At the heart of the cluster is the software which manages the workload. uses SLURM which is an opensource queueing system. Essentially it's a program that balances use across available resource, by allocating jobs to appropriate compute nodes.

Note that in Slurm, a "queue" is called a "partition".  We have used the word queue to avoid confusion for users migrating from HPC.

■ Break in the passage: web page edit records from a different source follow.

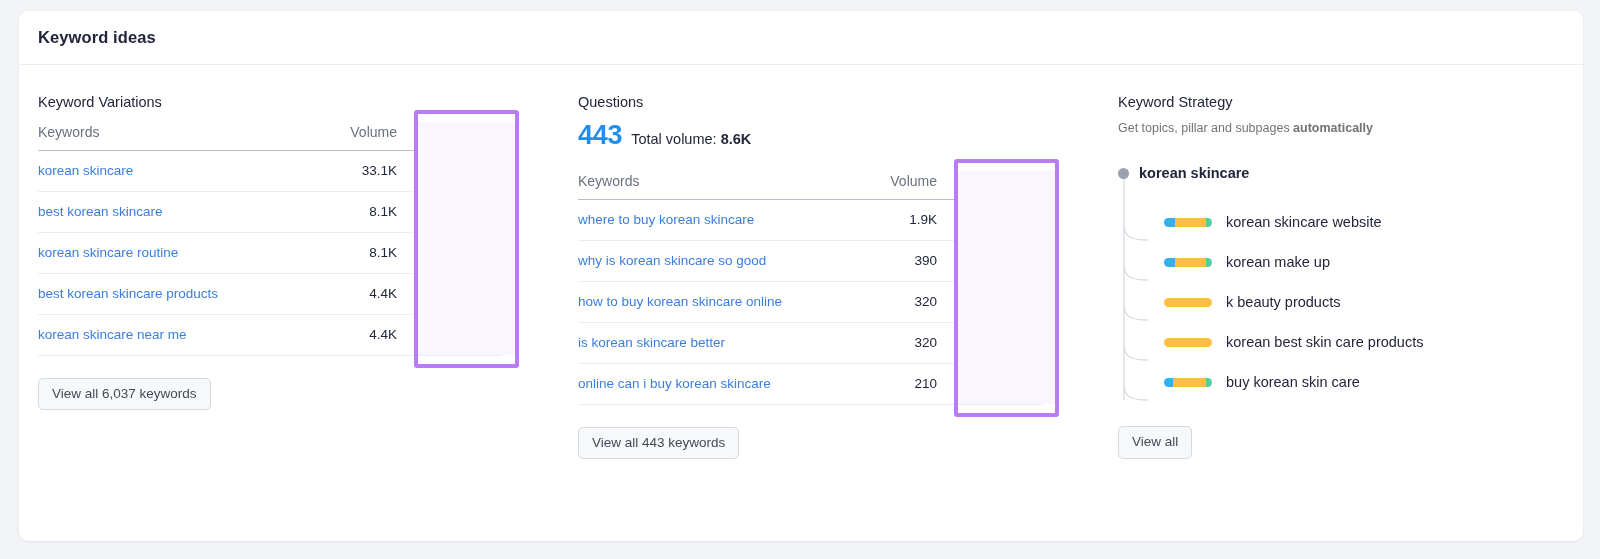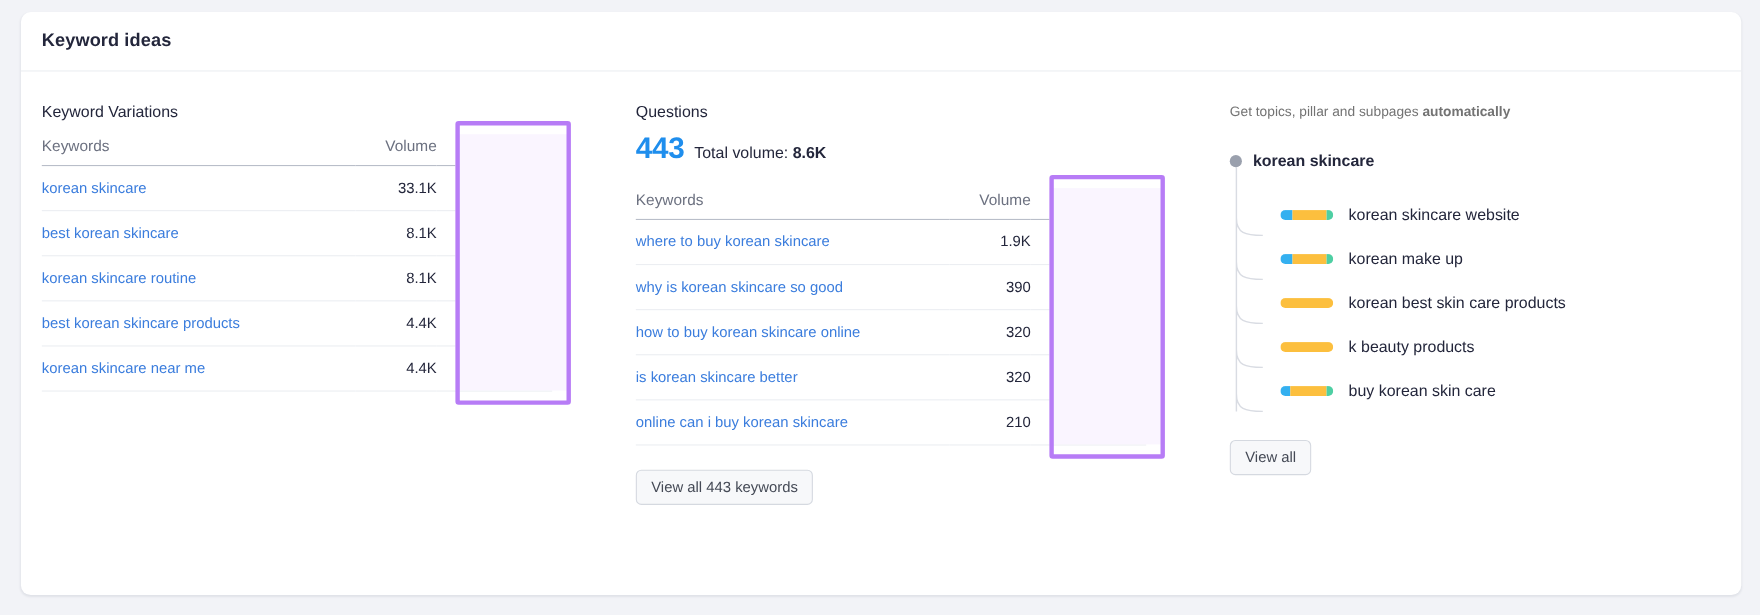--- a/index.html
+++ b/index.html
@@ -294,20 +294,21 @@
                   <td class="pkd"><span class="pkd-cellwrap">
                       <span>0</span>
                       <span class="dot" style="background: rgb(10, 164, 110);"></span>
                     </span></td>
                 </tr>
               </tbody>
           </table>
           <div class="pkd-highlight" style="left:376px; top:-12px; width:105px; height:258px;"></div>
         </div>
 
+        <button class="btn">View all 6,037 keywords</button>
       </div>
 
       <div class="col col-questions">
         <div class="sec-title">Questions</div>
         <div class="stat-line">
           <span class="stat-big">443</span>
           <span class="stat-rest">
             <span>Total volume:</span>
             <b>8.6K</b>
           </span>
@@ -381,20 +382,21 @@
                 </tr>
               </tbody>
           </table>
           <div class="pkd-highlight" style="left:376px; top:-12px; width:105px; height:258px;"></div>
         </div>
 
         <button class="btn">View all 443 keywords</button>
       </div>
 
       <div class="col col-strategy">
+        <div class="sec-title">Keyword Strategy</div>
         <div class="strategy-sub">
           <span>Get topics, pillar and subpages </span><b>automatically</b>
         </div>
 
         <div class="tree">
           <svg class="tree-svg" id="tree-lines" width="200" height="258">
               <path d="M 6 16 C 6 30, 6 30, 6 42 L 6 238 M 6 62 C 6 76, 14 78, 30 78 M 6 102 C 6 116, 14 118, 30 118 M 6 142 C 6 156, 14 158, 30 158 M 6 182 C 6 196, 14 198, 30 198 M 6 222 C 6 236, 14 238, 30 238" stroke="#d9dce3" stroke-width="1.3" fill="none"></path>
             </svg>
           <div class="tree-root">
             <span class="root-dot"></span>
@@ -414,27 +416,27 @@
                   <span style="background: rgb(52, 176, 240); width: 22%;"></span>
                   <span style="background: rgb(252, 191, 62); width: 66%;"></span>
                   <span style="background: rgb(78, 207, 163); width: 12%;"></span>
                 </div>
                 <span class="child-label">korean make up</span>
               </div>
               <div class="tree-child">
                 <div class="bar">
                   <span style="background: rgb(252, 191, 62); width: 100%;"></span>
                 </div>
-                <span class="child-label">korean best skin care products</span>
+                <span class="child-label">k beauty products</span>
               </div>
               <div class="tree-child">
                 <div class="bar">
                   <span style="background: rgb(252, 191, 62); width: 100%;"></span>
                 </div>
-                <span class="child-label">k beauty products</span>
+                <span class="child-label">korean best skin care products</span>
               </div>
               <div class="tree-child">
                 <div class="bar">
                   <span style="background: rgb(52, 176, 240); width: 18%;"></span>
                   <span style="background: rgb(252, 191, 62); width: 70%;"></span>
                   <span style="background: rgb(78, 207, 163); width: 12%;"></span>
                 </div>
                 <span class="child-label">buy korean skin care</span>
               </div>
             </div>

A video of training using slurm provided by OCF and the HPC team at UEA.

Basic SLURM commands

Command Description
sbatch <job.sub> Submit your batch job to the queue
squeue -u <userid> Shows a list of your jobs
squeue -u <userid> -l Lists your jobs in more detail
squeue -u <userid> -t RUNNING Lists your running jobs
squeue -u <userid> -t PENDING Lists your pending jobs
squeue -u <userid> --start Shows estimated start time of your jobs
squeue -j <JOBID> Shows detailed information about your job (JOBID = job number)
scancel <JOBID> Kill your job.  You can kill multiple jobs by using a comma separated list
scancel -t PENDING -u <userid> Kill all your pending jobs
scancel -u <userid> Kill all your jobs
sstat -j <JOBID>

Statistics about the job.  By default this gives a lot of information, but can be limited to the variables you want 
eg sstat --format=AveCPU,AvePages,AveRSS,AveVMSize,JobID -jobs=<JOBID>

sacct -e Find what options are available for job statistics
sacct -j <JOBID> Information about a past job from the current day
sacct -j <JOBID>  --starttime=2019-03-12

Information about a past job from an earlier date
eg sacct --jobs=<JOBID> --starttime=2019-03-12 --format=jobname,nnodes,ncpus,maxrss,elapsed


SBATCH commands

The SBATCH commands listed below should be added to your submission scripts. If you are in doubt as to which directives to use, please email the HPC support team.

Command Description
#SBATCH -o output.log Write output to output.log (use %j to include JOBID) will append to output.log if it exists
#SBATCH -e output.err  Write errors to output.err (use %j to include JOBID) "output-%j.err")
#SBATCH --exclusive  Grants your job exclusive access to the node
(Check with HPC admin prior to using)
#SBATCH --ntasks=16 Request a number of slots (16 in this case)
#SBATCH -p compute Set queue to use
#SBATCH -t 36:00:00 Set job time 36 hour
#SBATCH --job-name=test_job Job Name
#SBATCH -J test_job[%A_%a] Job name of array job
#SBATCH --array=1-10 Set an array of 10 jobs
#SBATCH --mem 8G Request a specific amount of memory for your job
#SBATCH --mail-user=<username> Where to send mail
#SBATCH --mail-type=BEGIN Email when job starts
#SBATCH --mail-type=END Email when job finishes (you don't need to supply your email)